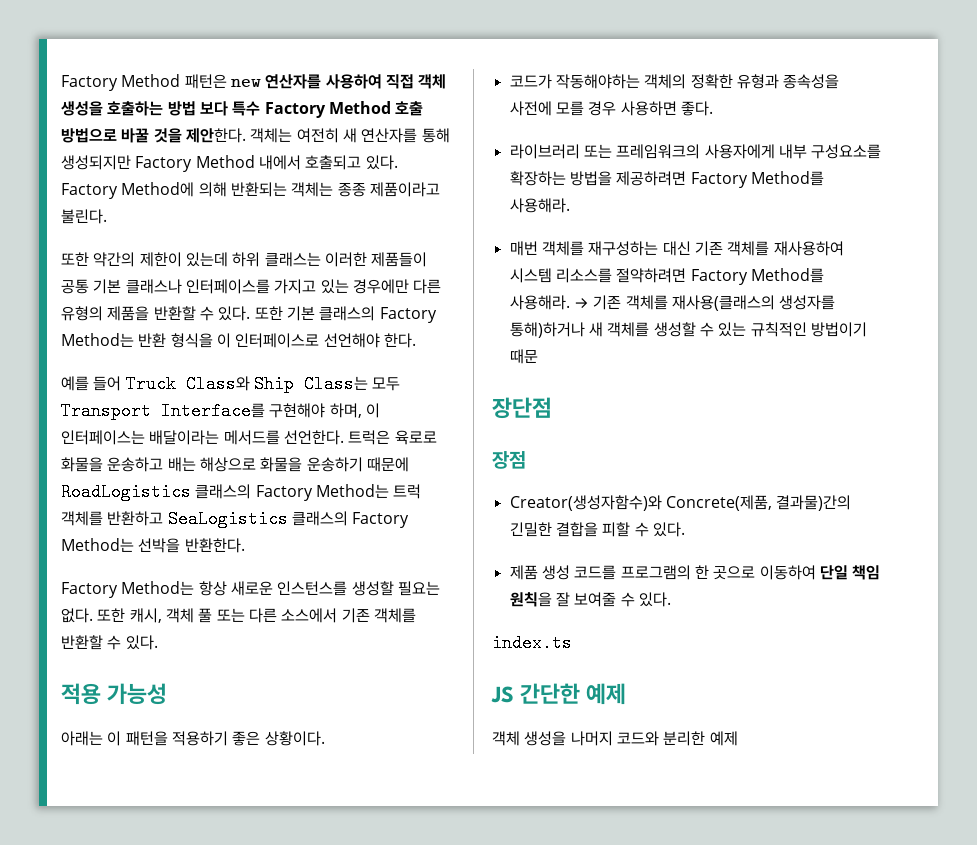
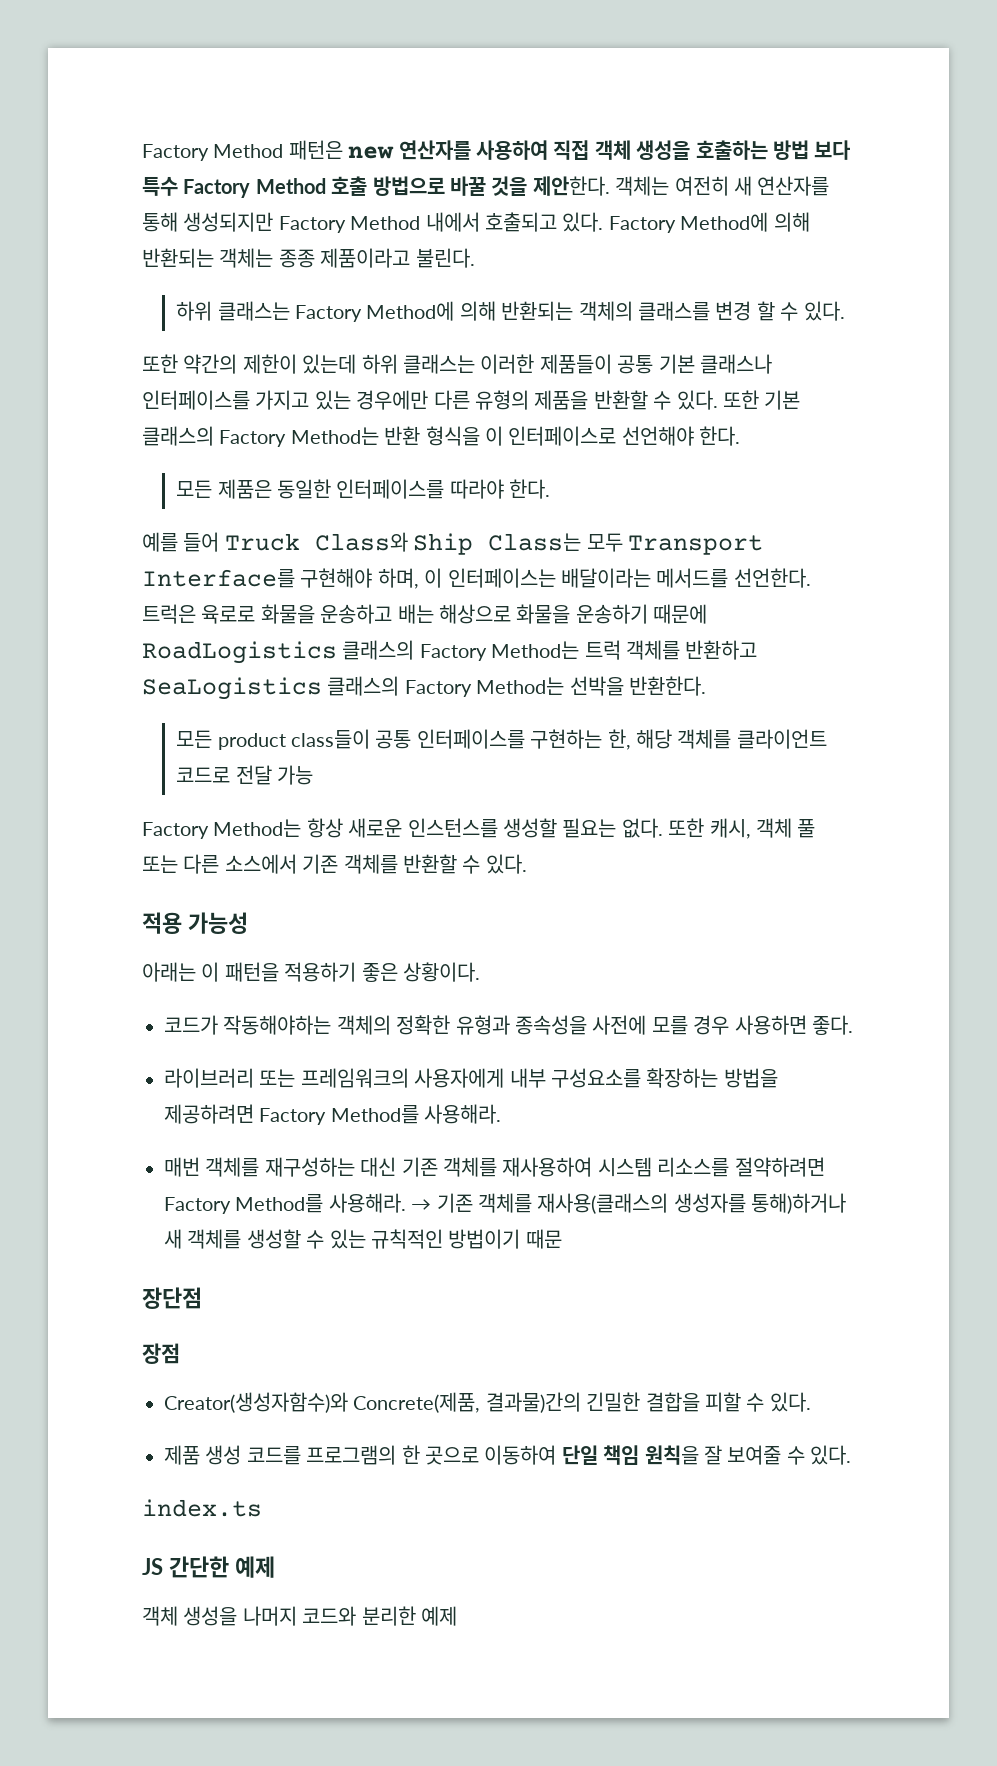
+ 하위 클래스는 Factory Method에 의해 반환되는 객체의 클래스를 변경 할 수 있다.
+ 모든 제품은 동일한 인터페이스를 따라야 한다.
+ 모든 product class들이 공통 인터페이스를 구현하는 한, 해당 객체를 클라이언트 코드로 전달 가능

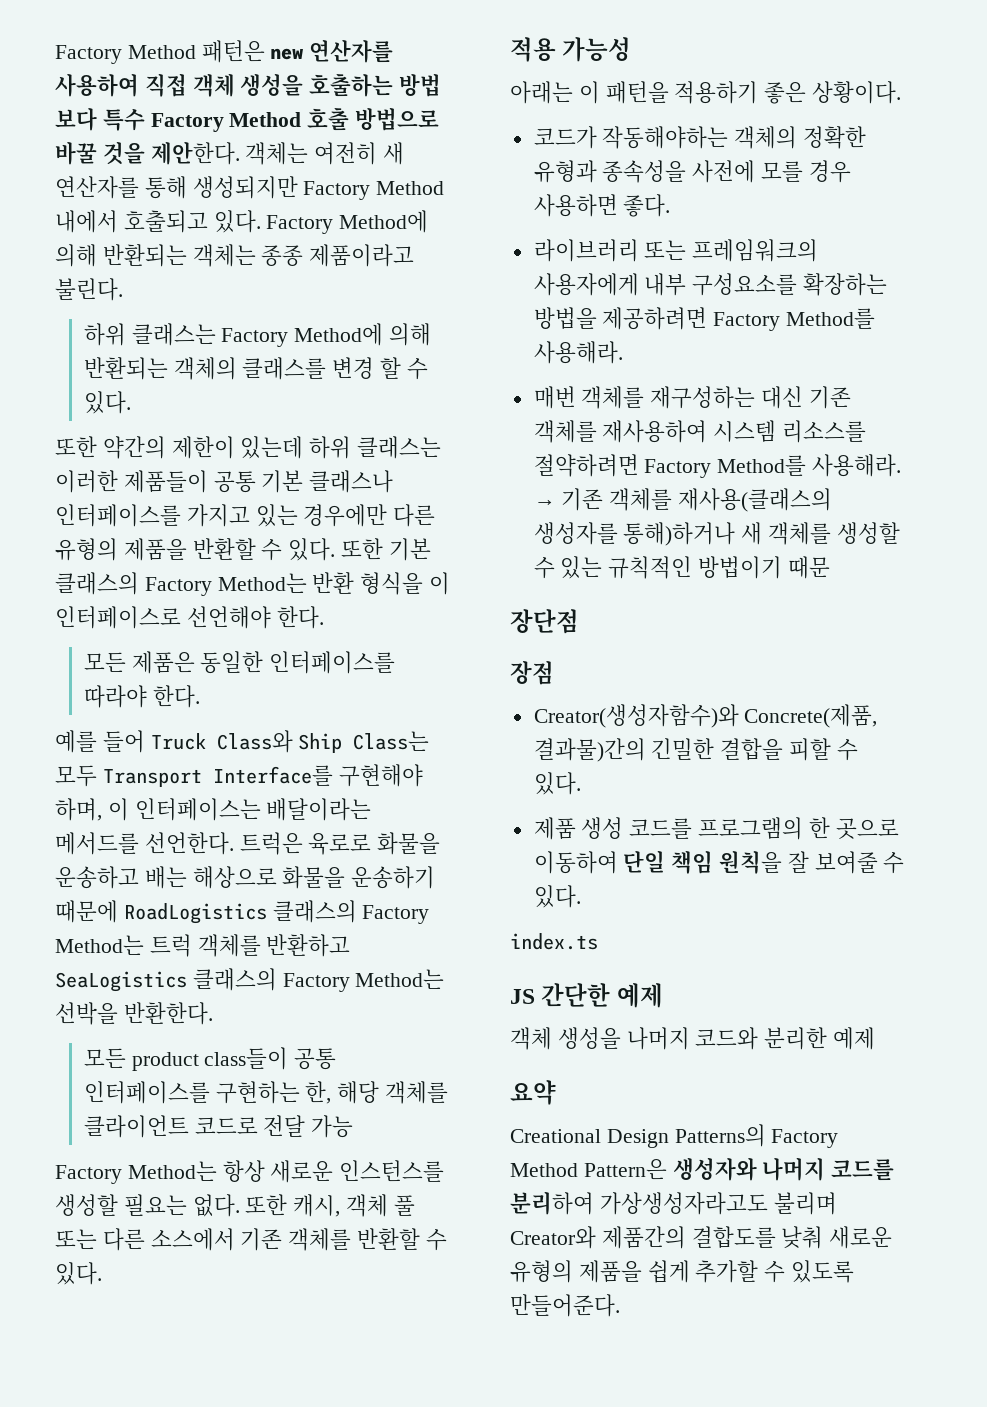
+ 요약
+ Creational Design Patterns의 Factory Method Pattern은 생성자와 나머지 코드를 분리하여 가상생성자라고도 불리며 Creator와 제품간의 결합도를 낮춰 새로운 유형의 제품을 쉽게 추가할 수 있도록 만들어준다.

::::::

WORK INSTRUCTIONS: Leave the images aside and retype each line of the listing above exactly.

SOLUTION FOR THIS PROBLEM:
+ 하위 클래스는 Factory Method에 의해 반환되는 객체의 클래스를 변경 할 수 있다.
+ 모든 제품은 동일한 인터페이스를 따라야 한다.
+ 모든 product class들이 공통 인터페이스를 구현하는 한, 해당 객체를 클라이언트 코드로 전달 가능

+ 요약
+ Creational Design Patterns의 Factory Method Pattern은 생성자와 나머지 코드를 분리하여 가상생성자라고도 불리며 Creator와 제품간의 결합도를 낮춰 새로운 유형의 제품을 쉽게 추가할 수 있도록 만들어준다.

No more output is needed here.